══ Supplied material

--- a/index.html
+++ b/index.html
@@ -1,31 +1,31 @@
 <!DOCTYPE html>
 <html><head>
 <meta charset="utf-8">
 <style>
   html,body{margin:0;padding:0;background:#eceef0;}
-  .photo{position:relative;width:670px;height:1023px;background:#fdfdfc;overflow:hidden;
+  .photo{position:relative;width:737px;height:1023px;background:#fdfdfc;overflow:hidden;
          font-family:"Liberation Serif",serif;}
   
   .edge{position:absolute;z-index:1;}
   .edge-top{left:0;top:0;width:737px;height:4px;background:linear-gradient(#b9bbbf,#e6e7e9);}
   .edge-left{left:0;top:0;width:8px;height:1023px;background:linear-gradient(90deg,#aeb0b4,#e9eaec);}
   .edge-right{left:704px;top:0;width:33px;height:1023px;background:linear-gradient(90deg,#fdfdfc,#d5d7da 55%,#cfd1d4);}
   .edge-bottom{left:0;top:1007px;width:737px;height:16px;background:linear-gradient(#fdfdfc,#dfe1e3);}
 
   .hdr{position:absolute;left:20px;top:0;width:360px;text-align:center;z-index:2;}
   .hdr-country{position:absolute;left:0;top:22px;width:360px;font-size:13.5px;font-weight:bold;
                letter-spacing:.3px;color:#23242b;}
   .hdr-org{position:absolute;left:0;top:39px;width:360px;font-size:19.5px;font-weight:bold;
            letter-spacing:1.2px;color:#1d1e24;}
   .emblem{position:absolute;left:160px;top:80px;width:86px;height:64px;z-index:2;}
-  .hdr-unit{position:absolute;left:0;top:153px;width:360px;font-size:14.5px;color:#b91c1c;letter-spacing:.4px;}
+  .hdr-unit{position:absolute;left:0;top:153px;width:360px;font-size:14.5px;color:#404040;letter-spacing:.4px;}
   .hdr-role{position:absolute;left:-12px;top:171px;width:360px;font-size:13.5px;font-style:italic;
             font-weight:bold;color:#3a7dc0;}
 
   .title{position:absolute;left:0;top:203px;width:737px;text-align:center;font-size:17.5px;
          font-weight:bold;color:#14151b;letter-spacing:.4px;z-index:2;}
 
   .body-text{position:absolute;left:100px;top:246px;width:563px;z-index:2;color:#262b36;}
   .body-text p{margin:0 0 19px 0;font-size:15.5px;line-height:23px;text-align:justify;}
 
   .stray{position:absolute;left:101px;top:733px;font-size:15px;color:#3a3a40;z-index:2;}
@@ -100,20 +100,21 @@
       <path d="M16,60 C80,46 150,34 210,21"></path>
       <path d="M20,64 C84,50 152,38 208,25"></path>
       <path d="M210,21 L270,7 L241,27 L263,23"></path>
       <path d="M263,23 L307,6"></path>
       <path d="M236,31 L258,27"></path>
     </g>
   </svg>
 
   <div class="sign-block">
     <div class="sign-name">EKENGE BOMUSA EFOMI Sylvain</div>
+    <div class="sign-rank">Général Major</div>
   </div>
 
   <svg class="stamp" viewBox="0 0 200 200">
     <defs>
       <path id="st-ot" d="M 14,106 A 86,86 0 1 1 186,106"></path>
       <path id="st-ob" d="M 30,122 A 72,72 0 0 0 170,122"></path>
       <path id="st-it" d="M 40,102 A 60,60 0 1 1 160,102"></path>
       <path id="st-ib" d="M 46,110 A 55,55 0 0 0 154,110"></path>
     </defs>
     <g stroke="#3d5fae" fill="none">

════

● Activity: All of the entries must be printed again exactly as given.

● Response for this exercise:
--- a/index.html
+++ b/index.html
@@ -1,31 +1,31 @@
 <!DOCTYPE html>
 <html><head>
 <meta charset="utf-8">
 <style>
   html,body{margin:0;padding:0;background:#eceef0;}
-  .photo{position:relative;width:670px;height:1023px;background:#fdfdfc;overflow:hidden;
+  .photo{position:relative;width:737px;height:1023px;background:#fdfdfc;overflow:hidden;
          font-family:"Liberation Serif",serif;}
   
   .edge{position:absolute;z-index:1;}
   .edge-top{left:0;top:0;width:737px;height:4px;background:linear-gradient(#b9bbbf,#e6e7e9);}
   .edge-left{left:0;top:0;width:8px;height:1023px;background:linear-gradient(90deg,#aeb0b4,#e9eaec);}
   .edge-right{left:704px;top:0;width:33px;height:1023px;background:linear-gradient(90deg,#fdfdfc,#d5d7da 55%,#cfd1d4);}
   .edge-bottom{left:0;top:1007px;width:737px;height:16px;background:linear-gradient(#fdfdfc,#dfe1e3);}
 
   .hdr{position:absolute;left:20px;top:0;width:360px;text-align:center;z-index:2;}
   .hdr-country{position:absolute;left:0;top:22px;width:360px;font-size:13.5px;font-weight:bold;
                letter-spacing:.3px;color:#23242b;}
   .hdr-org{position:absolute;left:0;top:39px;width:360px;font-size:19.5px;font-weight:bold;
            letter-spacing:1.2px;color:#1d1e24;}
   .emblem{position:absolute;left:160px;top:80px;width:86px;height:64px;z-index:2;}
-  .hdr-unit{position:absolute;left:0;top:153px;width:360px;font-size:14.5px;color:#b91c1c;letter-spacing:.4px;}
+  .hdr-unit{position:absolute;left:0;top:153px;width:360px;font-size:14.5px;color:#404040;letter-spacing:.4px;}
   .hdr-role{position:absolute;left:-12px;top:171px;width:360px;font-size:13.5px;font-style:italic;
             font-weight:bold;color:#3a7dc0;}
 
   .title{position:absolute;left:0;top:203px;width:737px;text-align:center;font-size:17.5px;
          font-weight:bold;color:#14151b;letter-spacing:.4px;z-index:2;}
 
   .body-text{position:absolute;left:100px;top:246px;width:563px;z-index:2;color:#262b36;}
   .body-text p{margin:0 0 19px 0;font-size:15.5px;line-height:23px;text-align:justify;}
 
   .stray{position:absolute;left:101px;top:733px;font-size:15px;color:#3a3a40;z-index:2;}
@@ -100,20 +100,21 @@
       <path d="M16,60 C80,46 150,34 210,21"></path>
       <path d="M20,64 C84,50 152,38 208,25"></path>
       <path d="M210,21 L270,7 L241,27 L263,23"></path>
       <path d="M263,23 L307,6"></path>
       <path d="M236,31 L258,27"></path>
     </g>
   </svg>
 
   <div class="sign-block">
     <div class="sign-name">EKENGE BOMUSA EFOMI Sylvain</div>
+    <div class="sign-rank">Général Major</div>
   </div>
 
   <svg class="stamp" viewBox="0 0 200 200">
     <defs>
       <path id="st-ot" d="M 14,106 A 86,86 0 1 1 186,106"></path>
       <path id="st-ob" d="M 30,122 A 72,72 0 0 0 170,122"></path>
       <path id="st-it" d="M 40,102 A 60,60 0 1 1 160,102"></path>
       <path id="st-ib" d="M 46,110 A 55,55 0 0 0 154,110"></path>
     </defs>
     <g stroke="#3d5fae" fill="none">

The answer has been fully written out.